Pomóż w rozwoju naszego portalu
Mszy św. przewodniczył i homilię wygłosił bp Wiesław Śmigiel. – Obchodzimy dziś bardzo ważną uroczystość dla diecezji. Podczas tej Mszy św. stajemy przy Maryi, a nasze sprawy składamy w Jej matczyne ręce, by orędowała za nami u swojego Syna – mówił Ksiądz Biskup. – Możemy skupić się na cierpieniu, na tym, że pod krzyżem Jezusa zostało tylko kilka osób. Gdzie podziały się te tłumy, które w Niedzielę Palmową chciały ogłosić Jezusa Królem? Gdzie są Apostołowie, którzy kilka godzin wcześniej zapewniali Jezusa, że nigdy nie opuszczą swojego Mistrza? Pod krzyżem zostali najwierniejsi i najodważniejsi, ale byli też tacy, którzy nie przejmowali się bólem Jezusa. Najbardziej boli, że pod krzyżem brakuje Apostołów i uczniów – kontynuował Pasterz. – Na scenę pod krzyżem można też spojrzeć z nadzieją. Z tych kilku osób, które trwały przy Jezusie, można brać przykład. Tam wiernie stała Jego Matka.
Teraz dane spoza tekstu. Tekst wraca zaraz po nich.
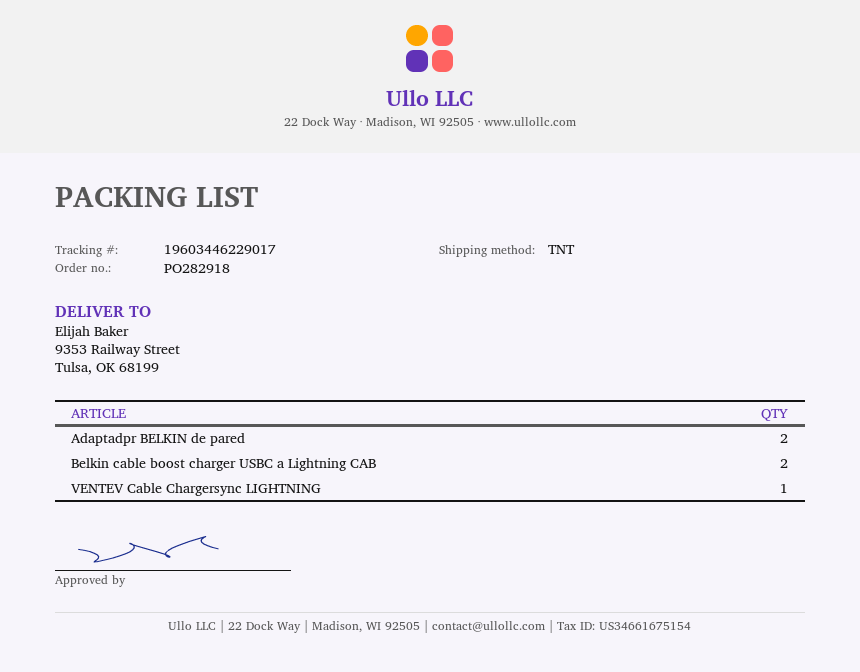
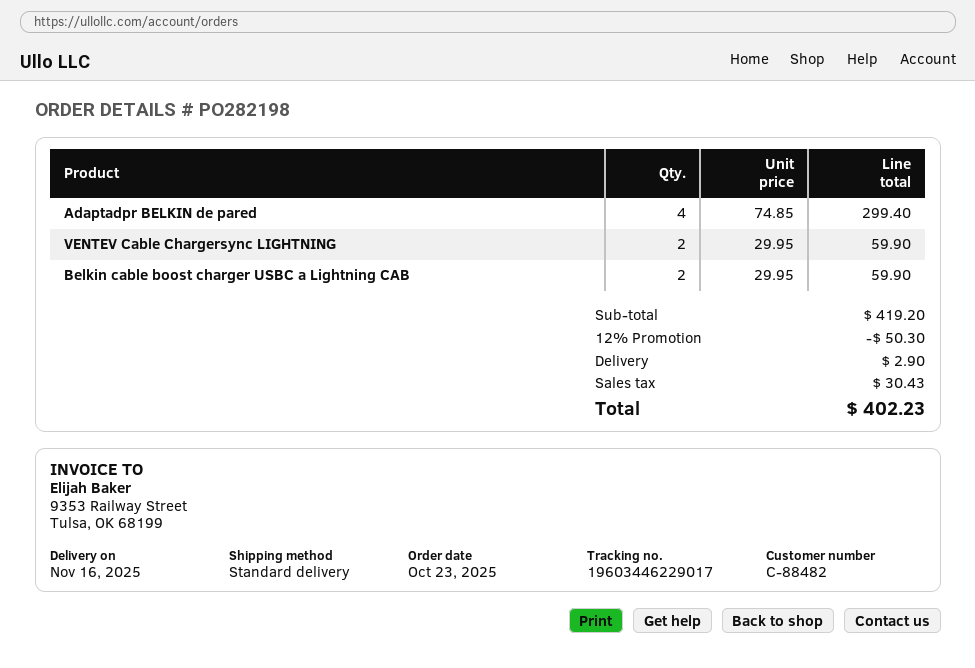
order number: PO282918 -> PO282198
shipping method: TNT -> standard
Adaptadpr BELKIN de pared: 2 -> 4
VENTEV Cable Chargersync LIGHTNING: 1 -> 2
Maryja jest najdoskonalszym przykładem, że można być bardzo blisko Jezusa i nigdy się od Niego nie odwrócić, nawet pod krzyżem. Umiłowany uczeń to reprezentant każdego z nas. On wprowadził Maryję do swojego życia, a przyjąć Maryję za Matkę to znaczy przyjąć Jej styl życia wobec Boga – zakończył bp Śmigiel.
Wdzięczność
Podczas Mszy św. można było również wsłuchać się w śpiew chóru Perpetuo Soccorso, działający przy parafii św. Józefa w Toruniu. W modlitwę zagłębieni byli wszyscy, którzy uczestniczyli w Eucharystii, a dzieci bawiły się przed obliczem ich niebieskiej Mamy, od czasu do czasu uciszane przez swoich rodziców. Na zakończenie Mszy św. władze samorządowe skorzystały z okazji, by podziękować o. Zagrodzkiemu, dotychczasowemu kustoszowi toruńskiego sanktuarium maryjnego, za wieloletnią posługę w tej parafii i na jego ręce złożyli upominki. Dla tych, którzy cenią sobie o. Wojciecha i dla niego samego z pewnością był to wzruszający moment, podczas którego padło tak wiele życzliwych słów. Ojciec Zagrodzki również z wdzięcznością podziękował Bogu za ten czas, a bp. Wiesławowi na pamiątkę wręczył miniaturę figury św. Józefa, która znajduje się w świątyni. Uroczystość została zakończona aktem zawierzenia Maryi oraz błogosławieństwem.